● **Work required**: An exact copy of the listing below is the answer, with the pictures removed.

****************

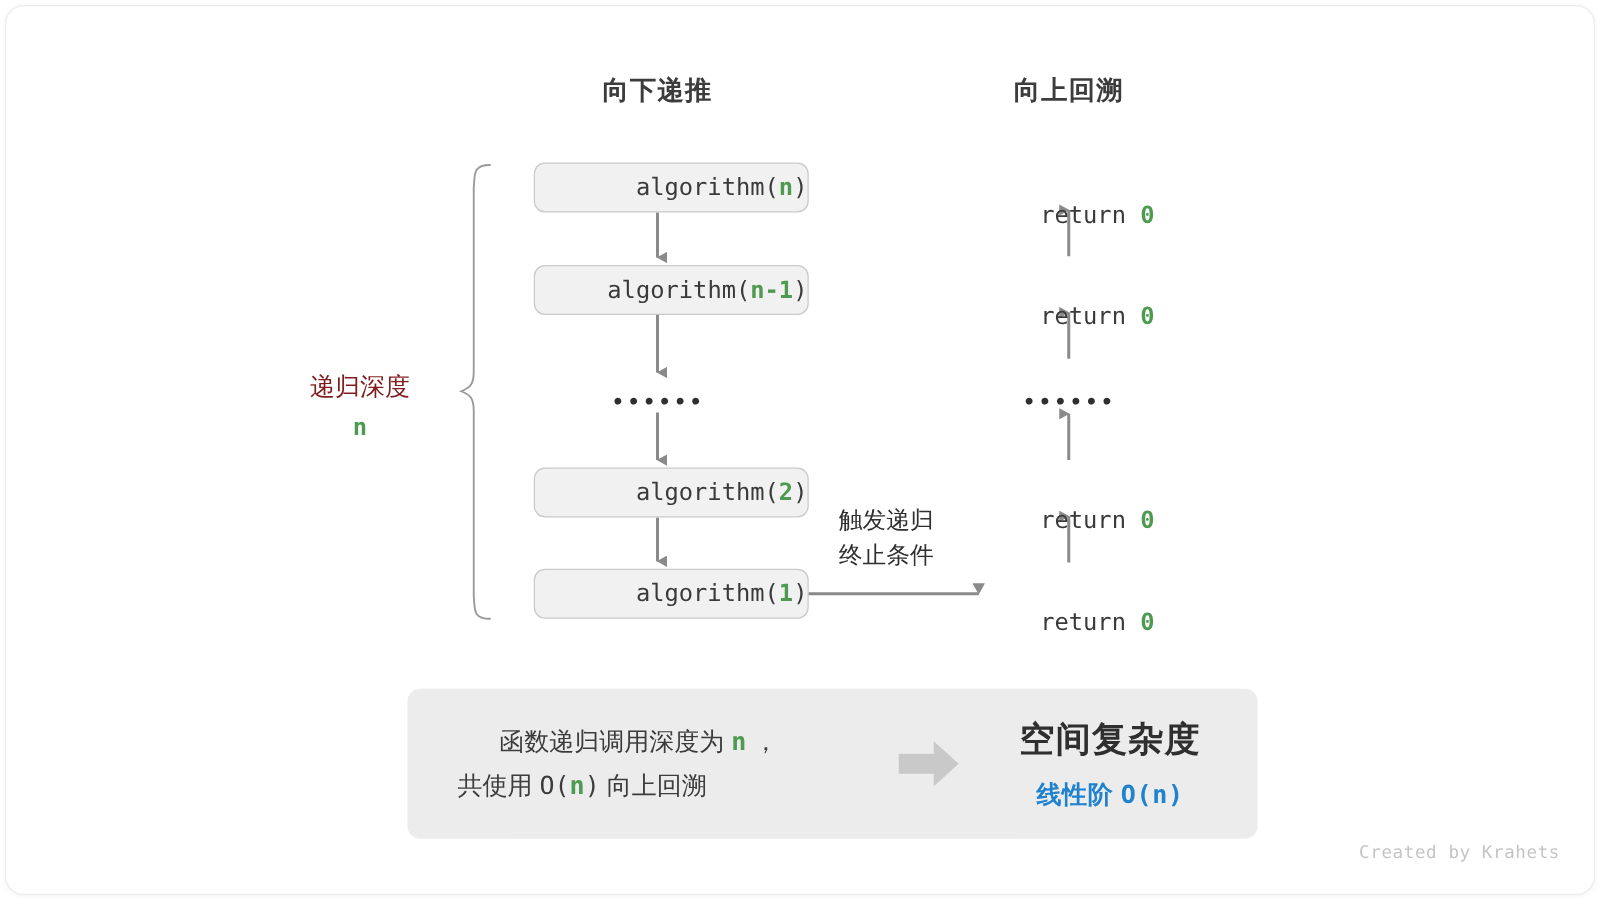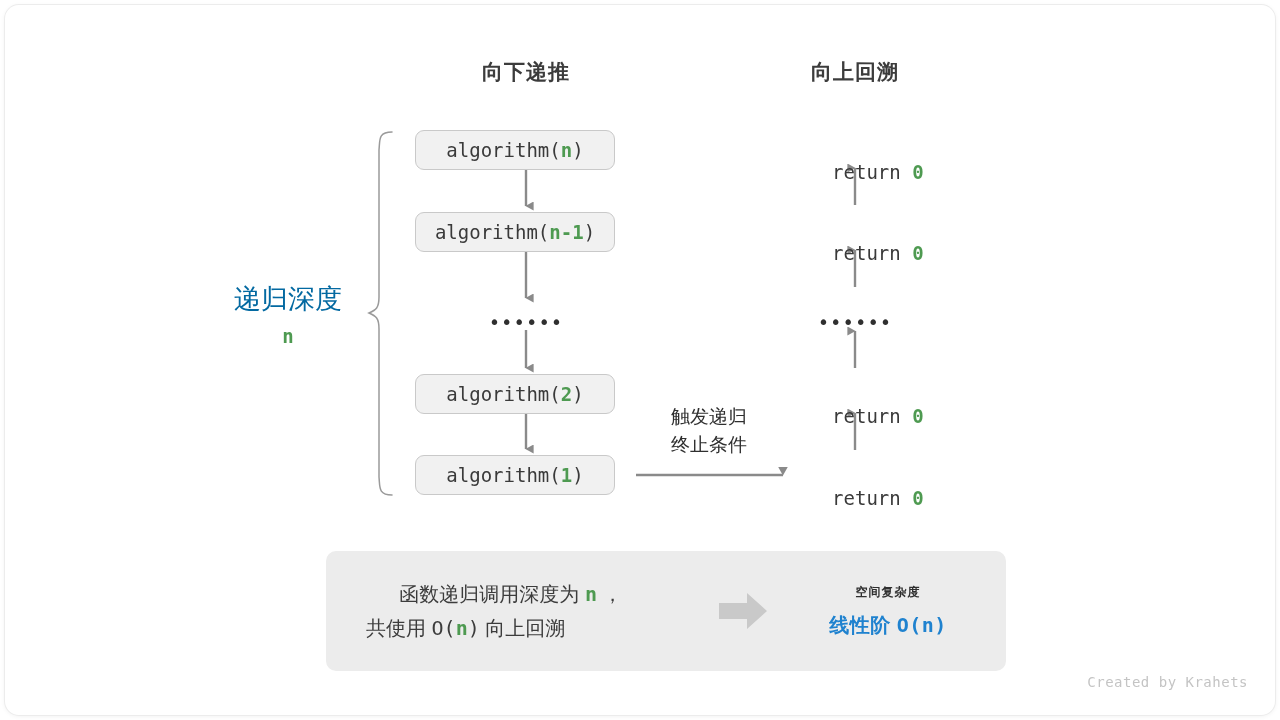--- a/index.html
+++ b/index.html
@@ -48,16 +48,16 @@
   
   .call-box {
     position: absolute;
-    width: 200px;
+    width: 220px;
     height: 40px;
-    left: 415px;
+    left: 427px;
     border: 1px solid #c9c9c9;
     border-radius: 9px;
     background: #f1f1f1;
     box-sizing: border-box;
     display: flex;
     align-items: center;
-    justify-content: center;
+    justify-content: flex-end;
     font-family: "DejaVu Sans Mono", "Liberation Mono", monospace;
     font-size: 19px;
     color: #3a3a3a;

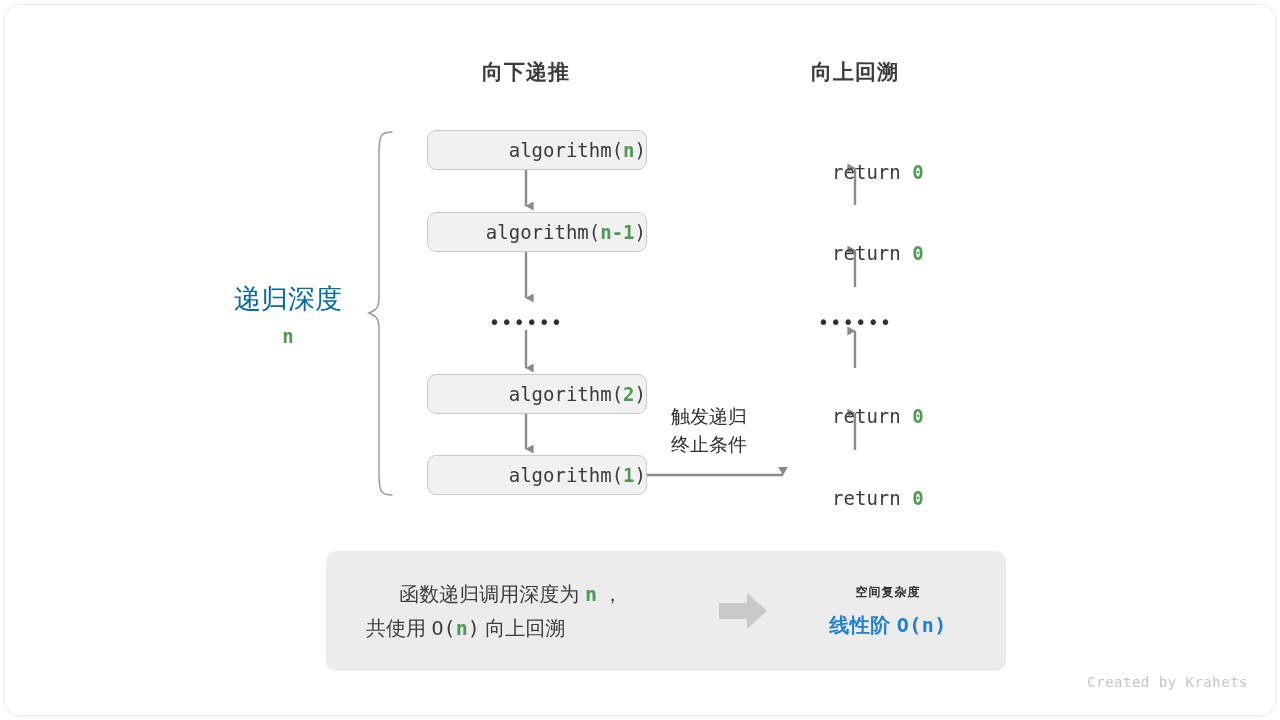--- a/index.html
+++ b/index.html
@@ -115,8 +115,9 @@
   }
   #depth-label .zh {
     display: block;
-    font-size: 27px;
-    color: #0369a1;
+    font-size: 20px;
+    color: #7f1d1d;
+    margin-top: 15px;
   }
   #depth-label .var {
     display: block;

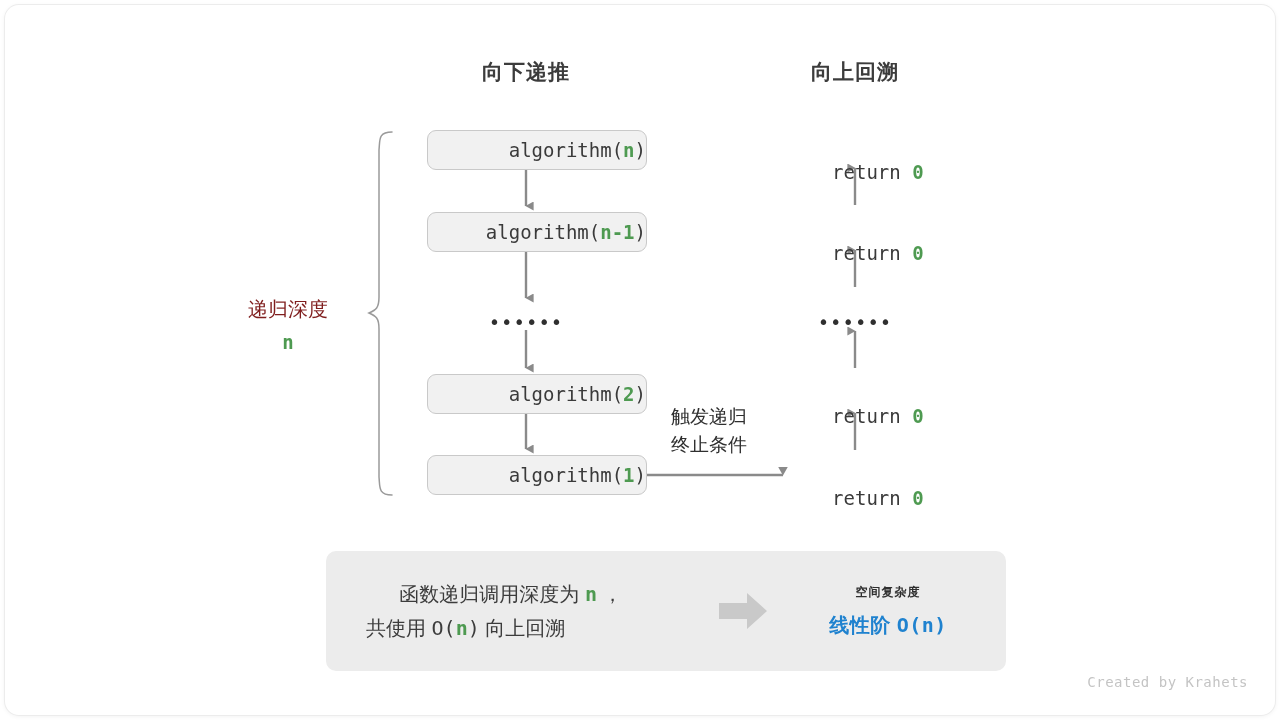--- a/index.html
+++ b/index.html
@@ -185,7 +185,7 @@
   }
   #summary-right .cx-title {
     display: block;
-    font-size: 12px;
+    font-size: 28px;
     font-weight: bold;
     color: #2f2f2f;
     letter-spacing: 1px;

****************

● **Finished exercise**:
--- a/index.html
+++ b/index.html
@@ -48,16 +48,16 @@
   
   .call-box {
     position: absolute;
-    width: 200px;
+    width: 220px;
     height: 40px;
-    left: 415px;
+    left: 427px;
     border: 1px solid #c9c9c9;
     border-radius: 9px;
     background: #f1f1f1;
     box-sizing: border-box;
     display: flex;
     align-items: center;
-    justify-content: center;
+    justify-content: flex-end;
     font-family: "DejaVu Sans Mono", "Liberation Mono", monospace;
     font-size: 19px;
     color: #3a3a3a;

--- a/index.html
+++ b/index.html
@@ -115,8 +115,9 @@
   }
   #depth-label .zh {
     display: block;
-    font-size: 27px;
-    color: #0369a1;
+    font-size: 20px;
+    color: #7f1d1d;
+    margin-top: 15px;
   }
   #depth-label .var {
     display: block;

--- a/index.html
+++ b/index.html
@@ -185,7 +185,7 @@
   }
   #summary-right .cx-title {
     display: block;
-    font-size: 12px;
+    font-size: 28px;
     font-weight: bold;
     color: #2f2f2f;
     letter-spacing: 1px;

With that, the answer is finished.